* _Your instructions_
Please reproduce the line containing "(82, 69) none -> [24,26,81,38] Website" and every line after it in the records below, exactly and with nothing else.

* _Edit tracking data_
★ ★ ★

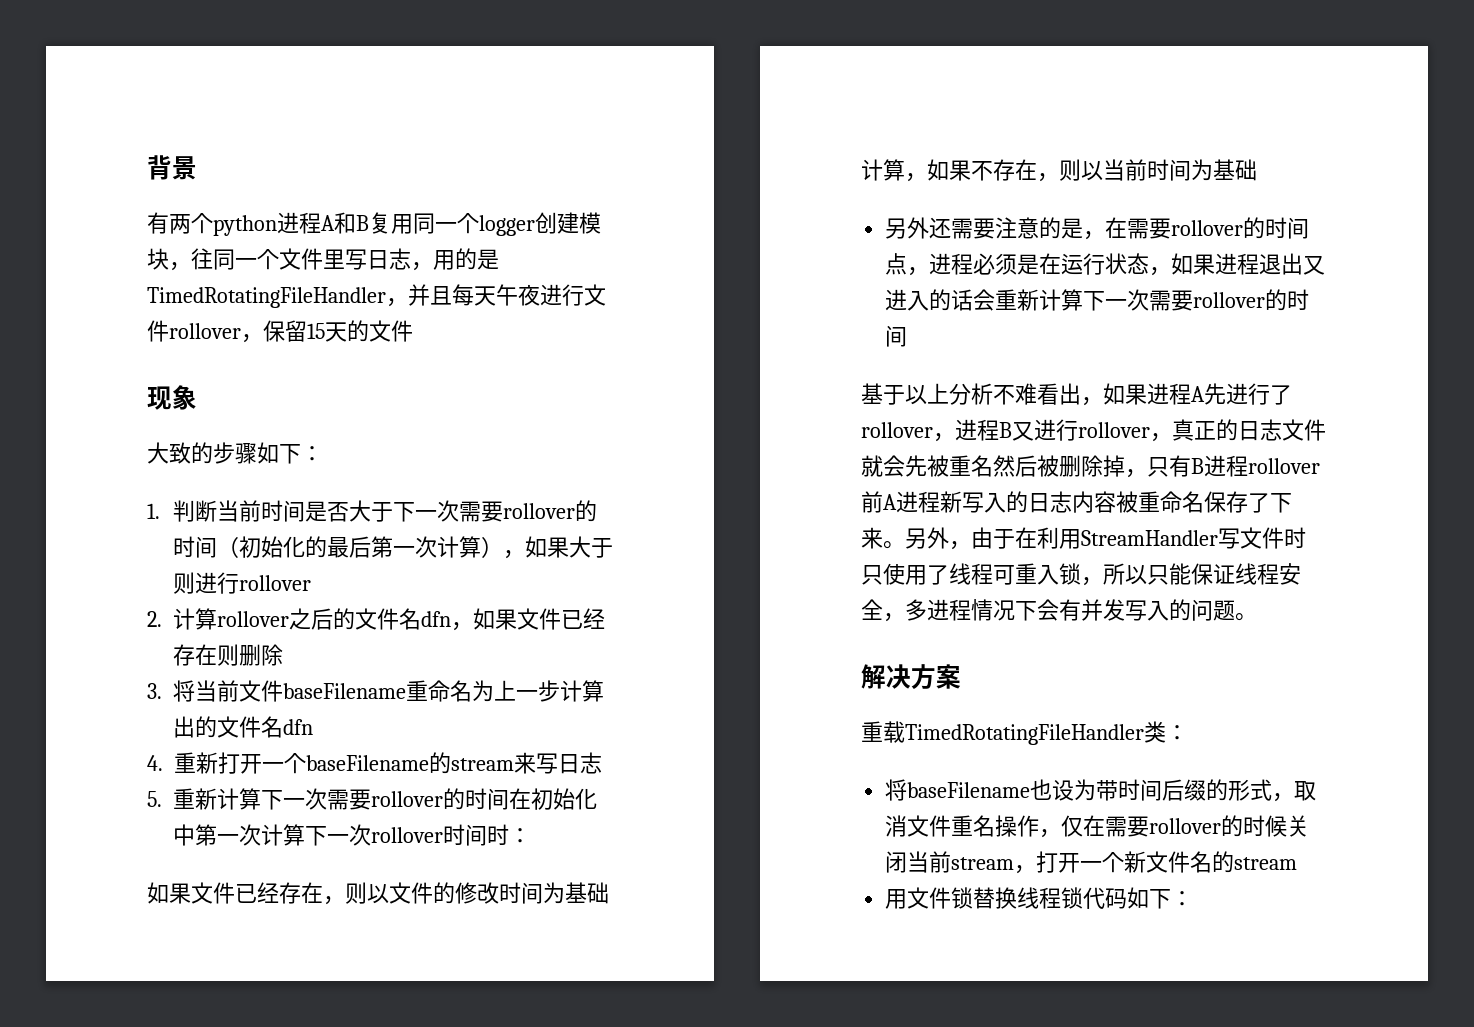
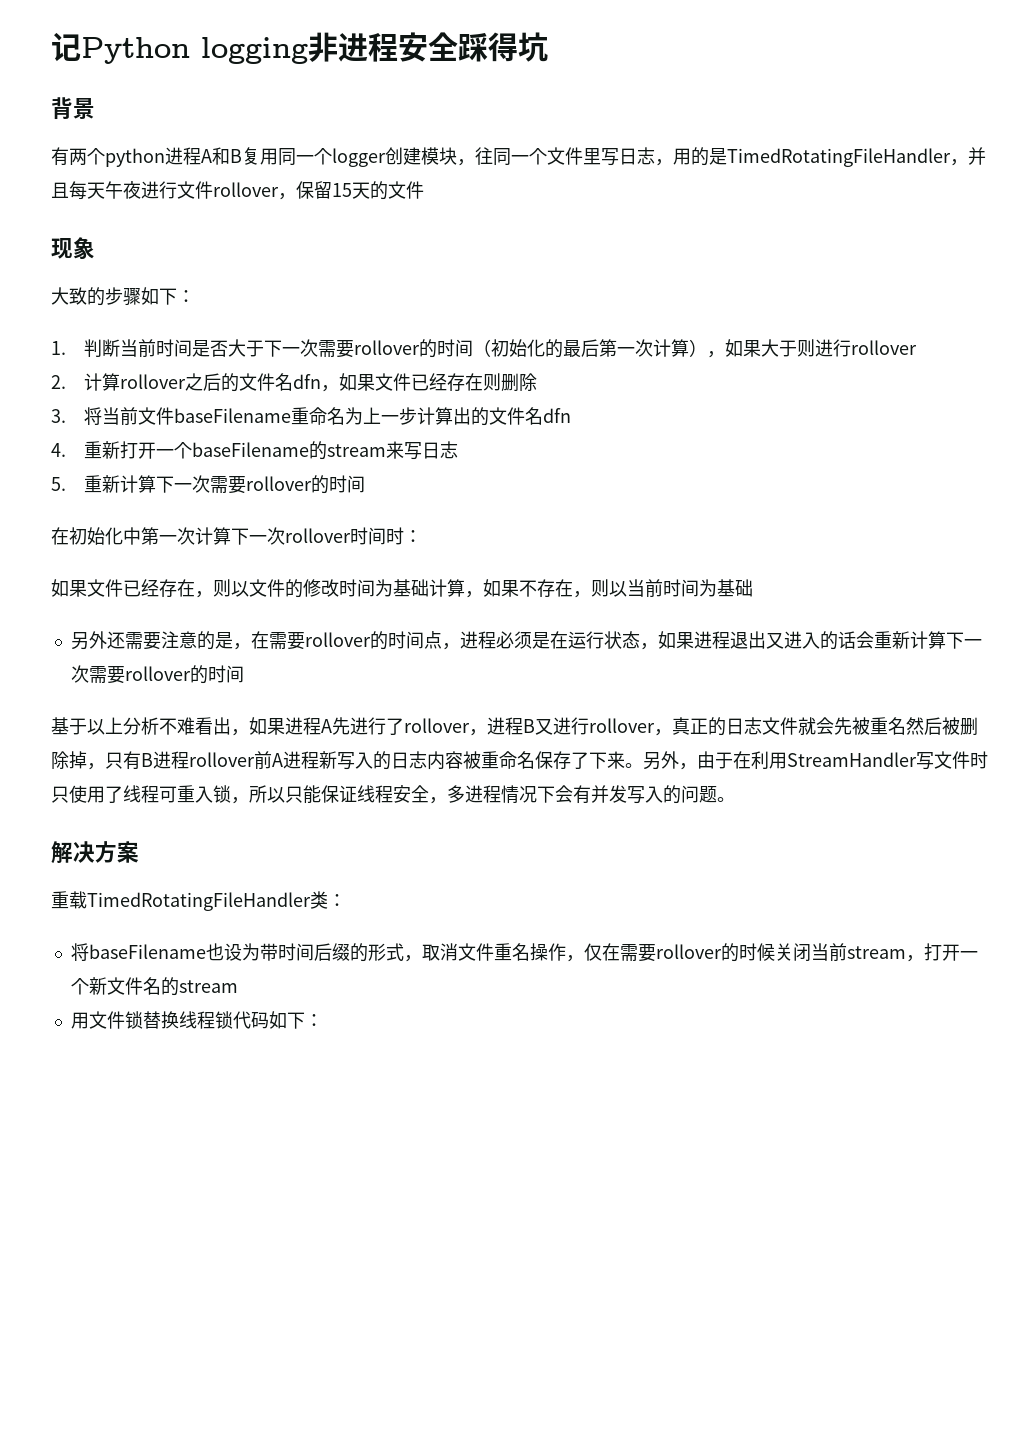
(147, 167) none -> [51,32,548,64] 记Python logging非进程安全踩得坑 //
(509, 799) none -> (366, 484) //

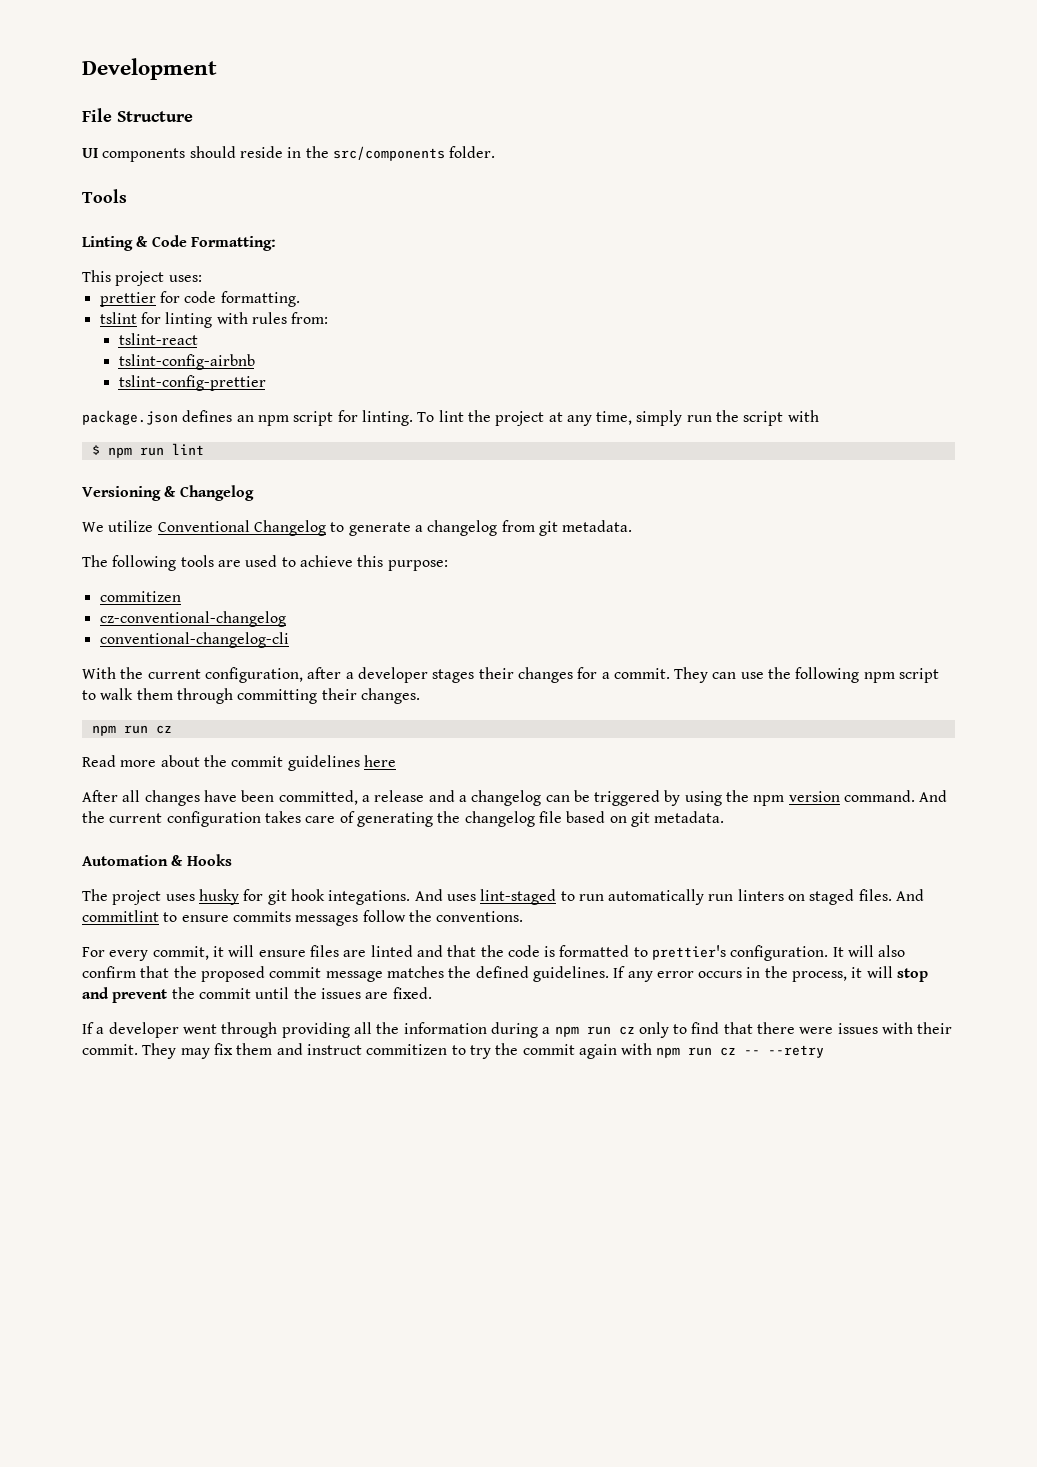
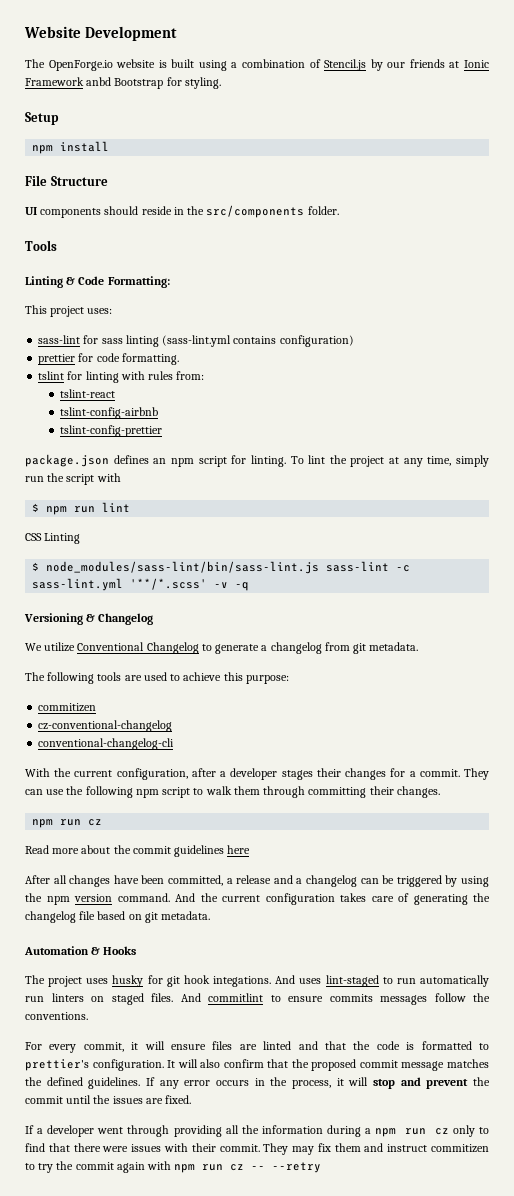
(82, 69) none -> [24,26,81,38] Website
(217, 69) none -> [25,59,489,71] [25,77,221,89] [25,112,59,125] [32,141,110,154] // The OpenForge.io website is built using a combination of Stencil.js by our friends at Ionic Framework anbd Bootstrap for styling. // Setup // npm install
(202, 278) none -> [38,335,354,347] // sass-lint for sass linting (sass-lint.yml contains configuration)
(204, 449) none -> [25,533,81,544] [32,561,411,574] [32,578,250,591] // CSS Linting // $ node_modules/sass-lint/bin/sass-lint.js sass-lint -c sass-lint.yml '**/*.scss' -v -q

★ ★ ★

* _Answer to this problem_
(82, 69) none -> [24,26,81,38] Website
(217, 69) none -> [25,59,489,71] [25,77,221,89] [25,112,59,125] [32,141,110,154] // The OpenForge.io website is built using a combination of Stencil.js by our friends at Ionic Framework anbd Bootstrap for styling. // Setup // npm install
(202, 278) none -> [38,335,354,347] // sass-lint for sass linting (sass-lint.yml contains configuration)
(204, 449) none -> [25,533,81,544] [32,561,411,574] [32,578,250,591] // CSS Linting // $ node_modules/sass-lint/bin/sass-lint.js sass-lint -c sass-lint.yml '**/*.scss' -v -q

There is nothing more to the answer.